1. Составление списка гомологичных белков, включающих паралоги: поиск в своих бактериях достоверные гомологи белка CLPX_ECOLI.¶

Из файлов, содержащихся в директории /P/y20/term4/Proteomes, были отобраны изучаемые мною бактерии. Полные протеомы этих бактерий были соединены в один файл -- базу данных, в которой я искала гомологи белка CLPX_ECOLI. Список находок из выдачи BLASTp. Сама выдача BLASTp.

Getting Started

2. Реконструкция и визуализация¶

На основе этих последовательностей реконструировано дерево найденных гомологов (MEGA, метод NJ).¶

Предварительно были выравнены все иследуемые протеомы. Результат реконструкции в Newick формате:

((((((((CLPX_MYCTU,CLPX_MYCLE),CLPX_RHOJR),CLPX_ARTS2),(CLPX_LEIXX,CLPX_CLAMS)),(RUVB_ARTS2,A0JR82_ARTS2)),((Q6ACQ0_LEXX,B0RHW4_CLAMS),(Q0S8E3_RHOJR(FTSH_MYCTU,FTSH_MYCLE)))),(CLPX_BIFLO,A0K1M3_ARTS2)), ((RUVB_BIFLO, Q8G3S2_BIFLO), (A0K236_ARTS2,(QOS6Y7_RHOJR,(Q8G671_BIFLO,Q0S8C7_RHOJR)))));

Пары ортологов¶

  • CLPX_MYCTU и CLPX_MYCLE
  • CLPX_RHOJR и CLPX_ARTS2
  • FTSH_MYCTU и FTSH_MYCLE

Пары паралогов¶

  • CLPX_MYCTU и FTSH_MYCTU
  • A0K1M3_ARTS2 и CLPX_ARTS2
  • CLPX_MYCLE и FTSH_MYCLE
Реконструированное дерево найденных гомологов (методом NJ) с окрашенными ортологичными группами¶

Getting Started

Дерево со схлопнутыми ветвями¶

Getting Started

В полученном дереве я выделила две большие группы ортологов.

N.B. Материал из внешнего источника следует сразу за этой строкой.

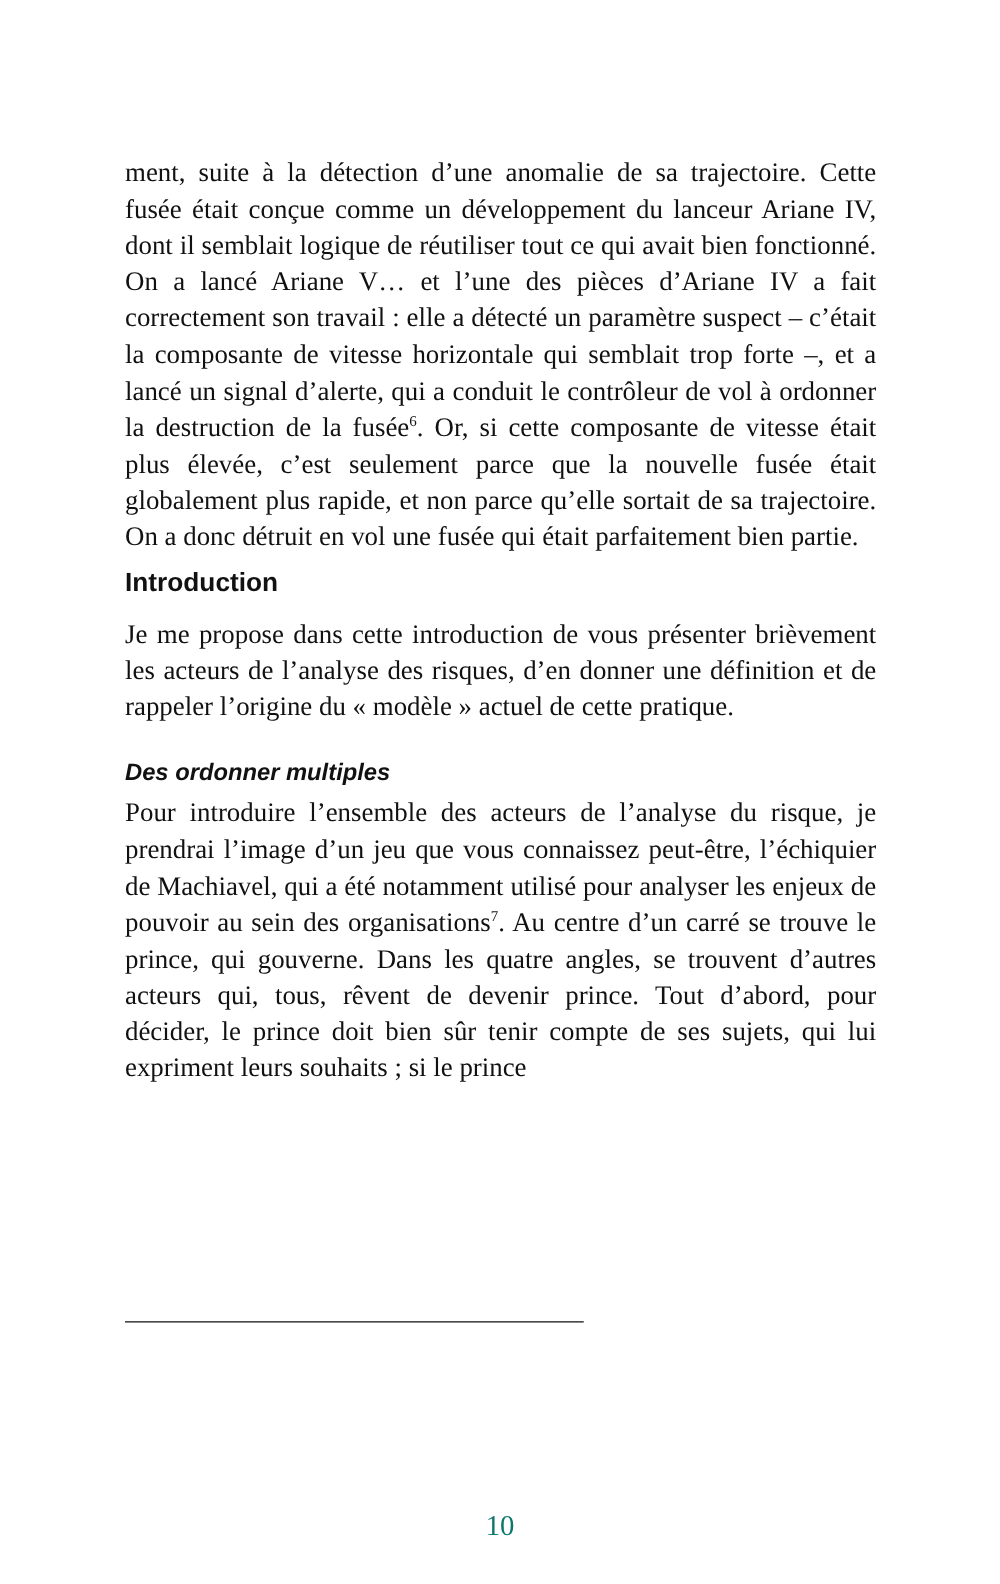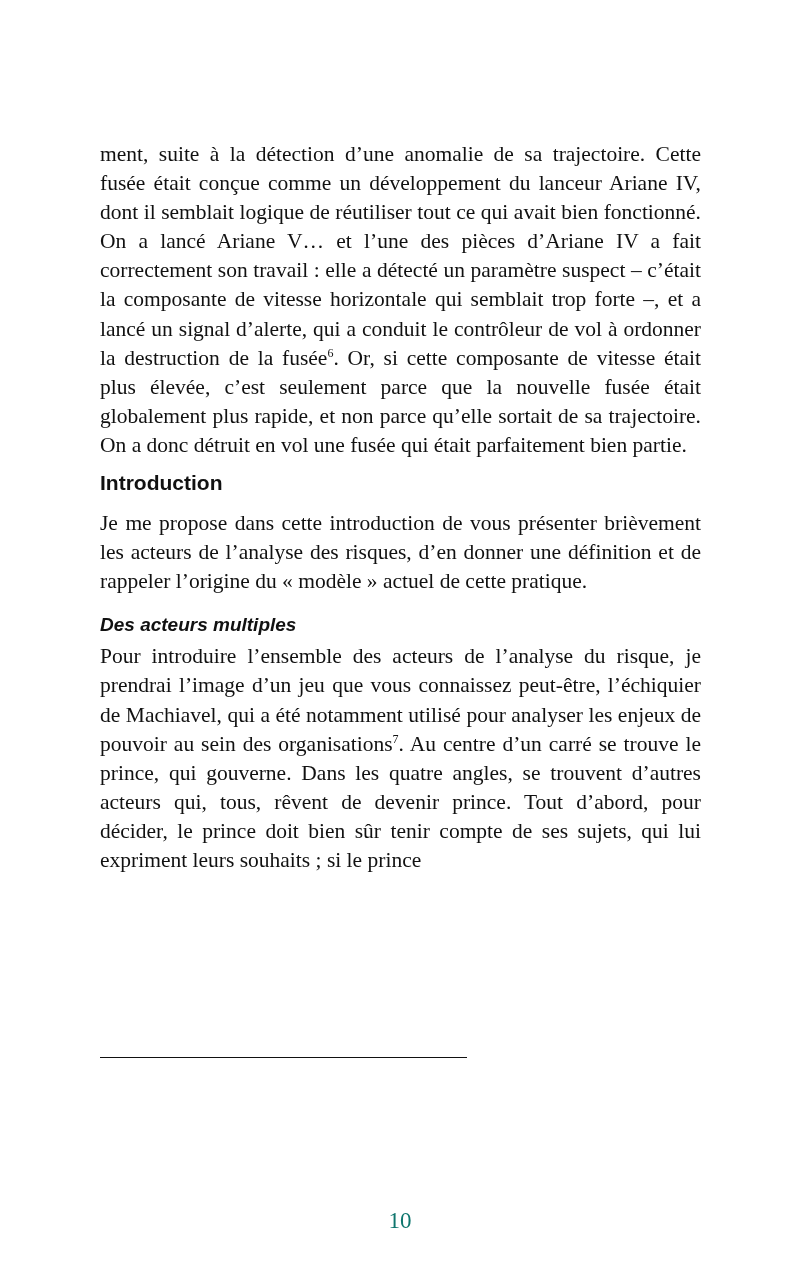--- a/index.html
+++ b/index.html
@@ -1,36 +1,36 @@
 <!DOCTYPE html>
 <html><head>
 <meta charset="utf-8">
 <style>
   html, body { margin: 0; padding: 0; background: #ffffff; }
   body { width: 800px; height: 1267px; position: relative; overflow: hidden; }
   .page {
-    position: absolute; left: 100px; top: 140px; width: 601px;
+    position: absolute; left: 100px; top: 124px; width: 601px;
     font-family: "Liberation Serif", serif; color: #111;
   }
   .body-text {
     font-size: 21.5px; line-height: 29.1px; text-align: justify;
     margin: 0; hyphens: none;
   }
   .p1 { margin-bottom: 9px; }
   .p2 { margin-bottom: 32px; }
   sup { font-size: 12px; line-height: 0; vertical-align: 8px; }
   .h-intro {
     font-family: "Liberation Sans", sans-serif; font-weight: bold;
     font-size: 21px; line-height: 28px; margin: 8px 0 12px 0; color: #111;
   }
   .h-sub {
     font-family: "Liberation Sans", sans-serif; font-weight: bold; font-style: italic;
     font-size: 19px; line-height: 26px; margin: 0 0 4px 0; color: #111;
   }
-  .p3 { margin-bottom: 16px; }
+  .p3 { margin-bottom: 26px; }
   .rule { position: absolute; left: 100px; top: 1057px; width: 367px; height: 0; border-top: 1.5px solid #111; }
   .footnotes {
     position: absolute; left: 100px; top: 1075px; width: 601px;
     font-family: "Liberation Serif", serif; font-size: 16px; line-height: 21px;
     text-align: justify; color: #111;
   }
   .fn { margin: 0 0 6px 0; }
   .fn sup { font-size: 10px; vertical-align: 6px; }
   .page-number {
     position: absolute; left: 0; width: 800px; top: 1208px; text-align: center;
@@ -41,21 +41,21 @@
 <body>
 
 <div class="page">
   <p class="body-text p1"><span>ment, suite à la détection d’une anomalie de sa trajectoire. Cette fusée était conçue comme un développement du lanceur Ariane IV, dont il semblait logique de réutiliser tout ce qui avait bien fonctionné. On a lancé Ariane V… et l’une des pièces d’Ariane IV a fait correctement son travail : elle a détecté un paramètre suspect – c’était la composante de vitesse horizontale qui sem­blait trop forte –, et a lancé un signal d’alerte, qui a conduit le contrôleur de vol à ordonner la destruction de la fusée</span><sup>6</sup><span>. Or, si cette composante de vitesse était plus élevée, c’est seulement parce que la nouvelle fusée était globalement plus rapide, et non parce qu’elle sortait de sa trajectoire. On a donc détruit en vol une fusée qui était parfaitement bien partie.</span></p>
 
 
   <h2 class="h-intro">Introduction</h2>
 
   <p class="body-text p3">Je me propose dans cette introduction de vous présenter brièvement les acteurs de l’analyse des risques, d’en donner une définition et de rappeler l’origine du « modèle » actuel de cette pratique.</p>
 
-  <h3 class="h-sub">Des acteurs multiples</h3>
+  <h3 class="h-sub">Des ordonner multiples</h3>
 
   <p class="body-text"><span>Pour introduire l’ensemble des acteurs de l’analyse du risque, je prendrai l’image d’un jeu que vous connaissez peut-être, l’échi­quier de Machiavel, qui a été notamment utilisé pour analyser les enjeux de pouvoir au sein des organisations</span><sup>7</sup><span>. Au centre d’un carré se trouve le prince, qui gouverne. Dans les quatre angles, se trouvent d’autres acteurs qui, tous, rêvent de devenir prince. Tout d’abord, pour décider, le prince doit bien sûr tenir comp­te de ses sujets, qui lui expriment leurs souhaits ; si le prince</span></p>
 </div>
 
 <div class="rule"></div>
 
 <div class="footnotes">
 </div>
 
 <div class="page-number">10</div>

  1. CLPX - АТФ-связывающие субъединицы протеазы Clp. Интересно, что в нее вошли все исследуемые организмы, кроме BIFLO. Не соответсвует дереву видов, так как из этой реконструкции получатся, что BIFLO отделился раньше, чем все остальные 6 бактерий. А на дереве видов он близок к LEIXX, CLAMS, ARTS2.
  1. FtsH - цинковые металлопротеазы. В эту группу входят только LEIXX, CLAMS,RHOJR, MYCTU, MYCLE. С деревом видов сходится. На дереве с такой функцией есть еще и ATRS2, но это другой белок, реконструирующийся далеко от нашей группы и не соотносящейся с деревом видов.

  2. Остальные белки не образуют характерных групп.